Basically, if you’re using a union to simply convert a bag of bits to a different type of the same size, as it appears that you’re doing, everything is good. If you’re using a union to access pieces of a variable, then you need to use #ifdefs to reverse the order of things on little-endian machines, or you need to switch to another technique.
In summary:
union { uint32_t intRepresentation; float floatRepresentation; } // this is fine
union { struct { uint16_t highWord; uint16_t lowWord; } words; float value; } // this is broken, highWord and lowWord need to be reversed on little-endian machines
union { uint16_t highWord; float value; } // this is broken, you need to use a struct to pad the beginning of the union for highWord to work // or you need to switch to other techniques for extracting the data
I just ran this test and figured out that using unions to shift bits around is not a good idea.
unsigned long long u64val = 0x123456789abcdefULL;
union { #if __BIG_ENDIAN__
struct {
UInt16 high;
UInt32 mid;
UInt16 low;
} highmidlow;
struct {
UInt32 high;
UInt32 low;
} highlow; #else
struct {
UInt16 low;
UInt32 mid;
UInt16 high;
} highmidlow;
struct {
UInt32 low;
UInt32 high;
} highlow; #endif
unsigned long long u64;
} u64union;
u64union.u64 = u64val;
NSLog(@"highmidlow: (high: %x mid: %x low: %x)", u64union.highmidlow.high, u64union.highmidlow.mid, u64union.highmidlow.low);
NSLog(@"highlow: (high: %x low: %x)", u64union.highlow.high, u64union.highlow.low);
/* Output on PPC: highmidlow: (high: 123 mid: 89abcdef low: bff0) highlow: (high: 1234567 low: 89abcdef) */
If someone could run this code as a UniversalBinary on a Mac x86 that would be greatly appreciated.
Um I don’t think anyone besides Apple even has one yet.

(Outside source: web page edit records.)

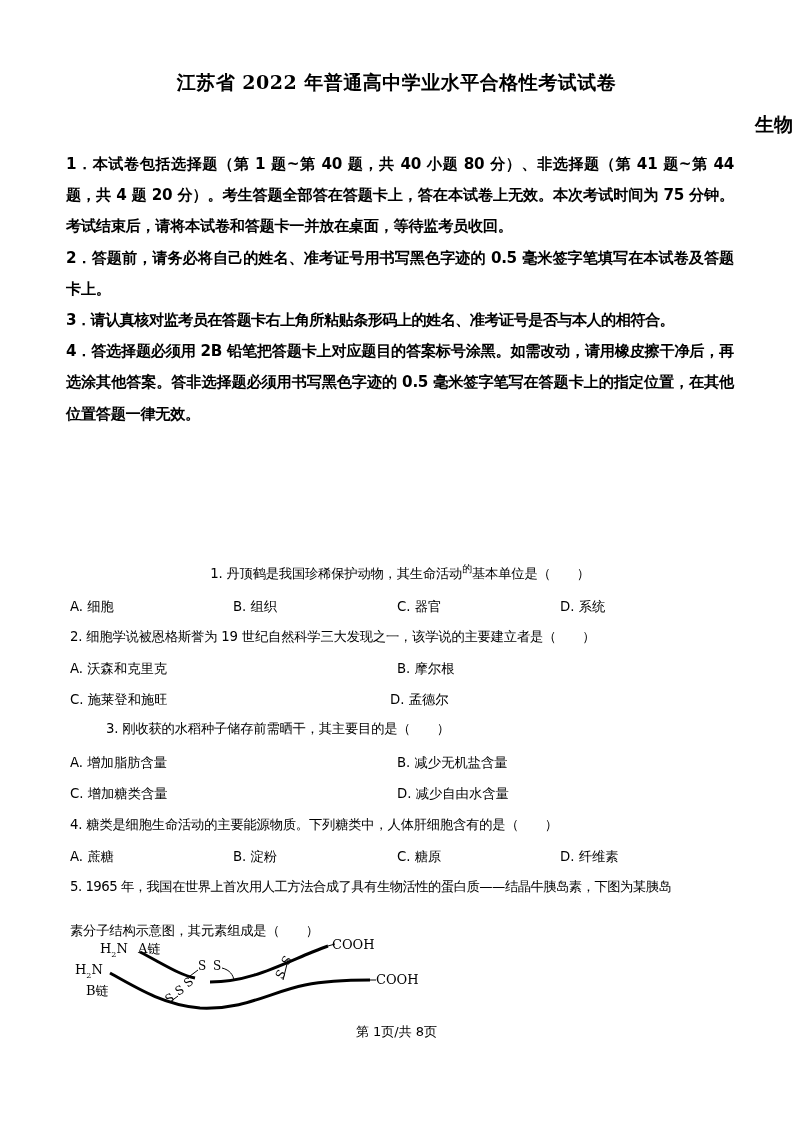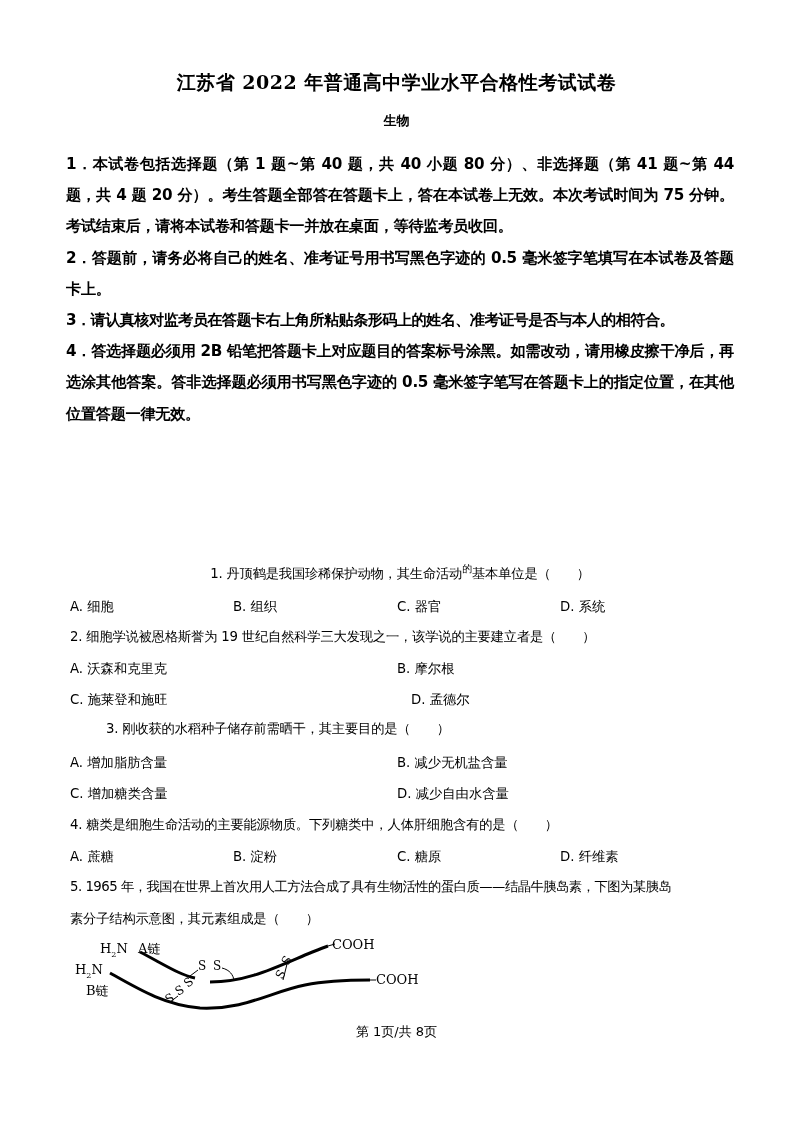--- a/index.html
+++ b/index.html
@@ -7,8 +7,8 @@
   .page { position: absolute; left: 0; top: 0; width: 662px; height: 1122px; }
   .title { position: absolute; left: 0; width: 793px; top: 70px; text-align: center;
     font-family: "DejaVu Serif", "Liberation Serif", serif; font-weight: bold; font-size: 19px; letter-spacing: 0.5px; }
-  .subtitle { position: absolute; left: 0; width: 793px; top: 112px; text-align: center;
-    font-family: "DejaVu Serif", "Liberation Serif", serif; font-weight: bold; font-size: 13px; }
+  .subtitle { position: absolute; left: 0; width: 793px; top: 112px; text-align: right;
+    font-family: "DejaVu Serif", "Liberation Serif", serif; font-weight: bold; font-size: 19px; }
   .notes { position: absolute; left: 66px; top: 149px; width: 668px;
     font-family: "DejaVu Sans", "Liberation Sans", sans-serif; font-weight: bold; font-size: 15.2px; line-height: 31.2px; letter-spacing: -0.3px; }
   .notes p { margin: 0; text-align: justify; text-align-last: left; }

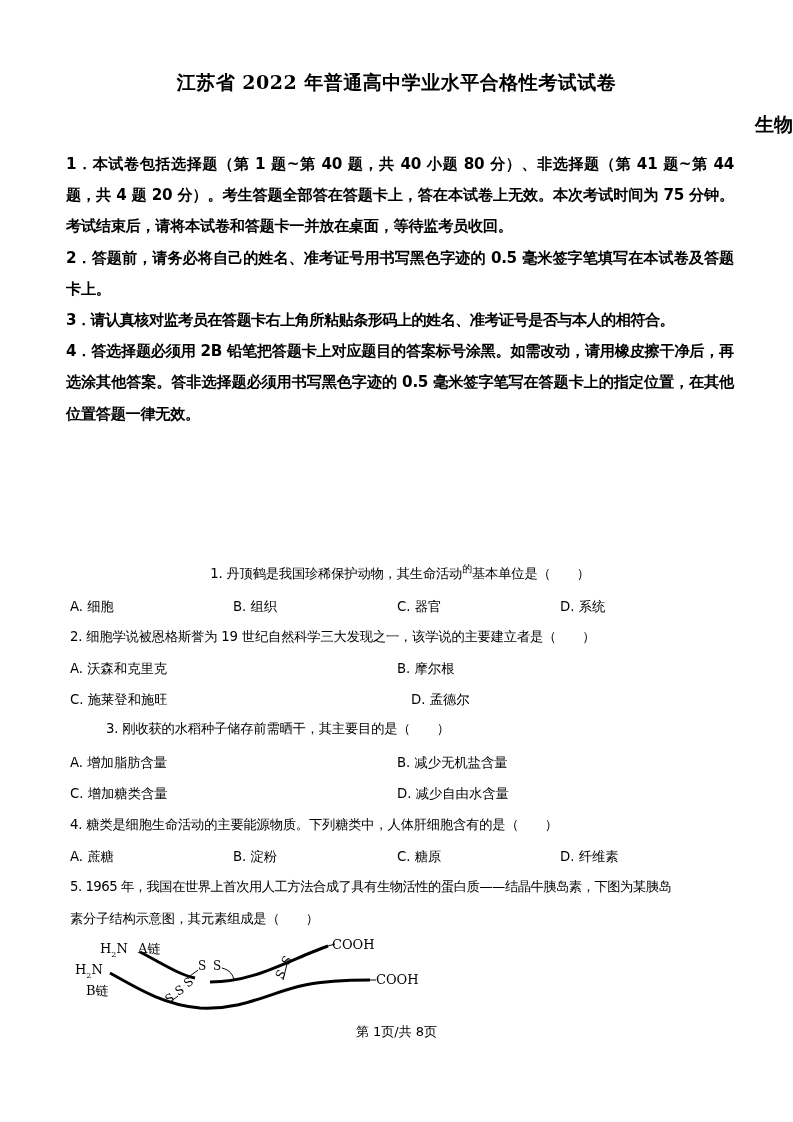--- a/index.html
+++ b/index.html
@@ -56,7 +56,7 @@
   </div>
   <div class="opts" style="top:691px;">
     <span class="opt" style="left:0;">C. 施莱登和施旺</span>
-    <span class="opt" style="left:341px;">D. 孟德尔</span>
+    <span class="opt" style="left:320px;">D. 孟德尔</span>
   </div>
 
   <div class="q" style="top:720px;margin-left:36px;">

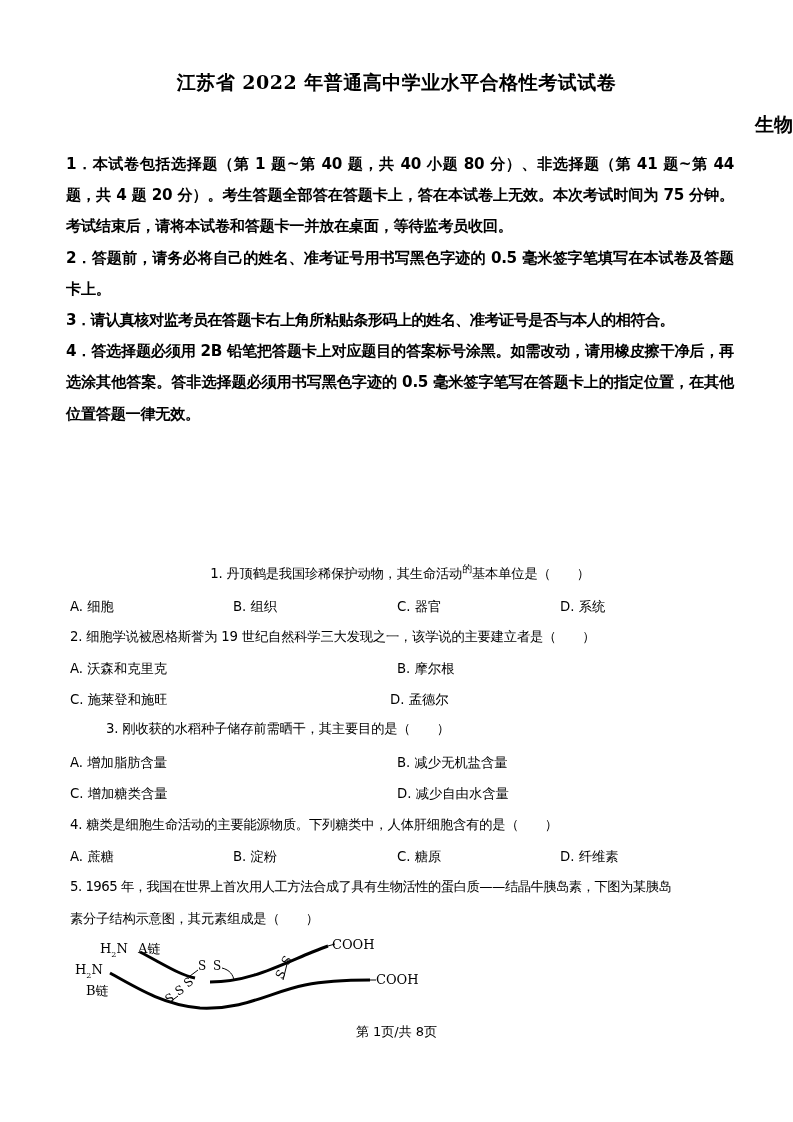--- a/index.html
+++ b/index.html
@@ -83,7 +83,7 @@
 
   <div class="q" style="top:878px;">
     <div class="stem" style="letter-spacing:-0.5px;">5. 1965 年，我国在世界上首次用人工方法合成了具有生物活性的蛋白质——结晶牛胰岛素，下图为某胰岛</div>
-    <div class="stem" style="margin-top:14px;">素分子结构示意图，其元素组成是（　　）</div>
+    <div class="stem" style="margin-top:26px;">素分子结构示意图，其元素组成是（　　）</div>
   </div>
 
   <div class="diagram">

They’re not even shipping yet to my knowledge.
You never know if someone at Apple might see this.
I figured out why the alignments were off. For some reason the struct highmidlow has a width of 12 bytes (but sizeof(UTCDateTime) is 8). Does anyone know why these two structures are sized different?
/* UTCUtils.h defines UTCDateTime as:
struct UTCDateTime { UInt16 highSeconds; UInt32 lowSeconds; UInt16 fraction; }; typedef struct UTCDateTime UTCDateTime;
*/ struct UTCDateTimeTest { UInt16 highSeconds; UInt32 lowSeconds; UInt16 fraction; }; typedef struct UTCDateTimeTest UTCDateTimeTest;
NSLog(@”sizeof(UTCDateTimeTest): %i sizeof(UTCDateTime): %i”, sizeof(UTCDateTimeTest), sizeof(UTCDateTime)); // output -> sizeof(UTCDateTimeTest): 12 sizeof(UTCDateTime): 8
Structs get padded for fast access. A uint32_t must be on a four-byte boundary for optimal access (on most architectures, anyway, including PPC and x86); if it’s not so aligned, then loading it from memory will be significantly slower. Because of this, the compiler will generally pad structs to make sure that every variable inside the struct is optimally aligned. This means that there will be two bytes of pad inserted between your low and mid elements to make sure that mid is aligned properly. How to avoid padding is compiler-specific, and generally a bad idea to rely on. This kind of union hacking is undefined in general, actually. Although you normally get the same bits back no matter which union element you access, the compiler is perfectly free to feed you random noise if you access a different union element than the one you used to store.
In some cases, it is not only inefficient to access unaligned data, but it actually throws a hardware exception. As for the size of UTCDateTime being 8 bytes instead of 12, I think the key would be the ‘#pragma options align=mac68k’ in UTCUtils.h.
Normally, if unaligned access throws a hardware exception, it will be caught by the OS and the behavior of the unaligned access emulated, so your code won’t notice. This is, of course, glacially slow, which is a good reason to avoid it.
Another thing I’d like to add is that all the function in UTCUtils.h is marked DEPRECATED in Tiger. I don’t know the precise reason, but I suspect it’s because of the things discussed above, e.g. intentionally non-aligned struct etc.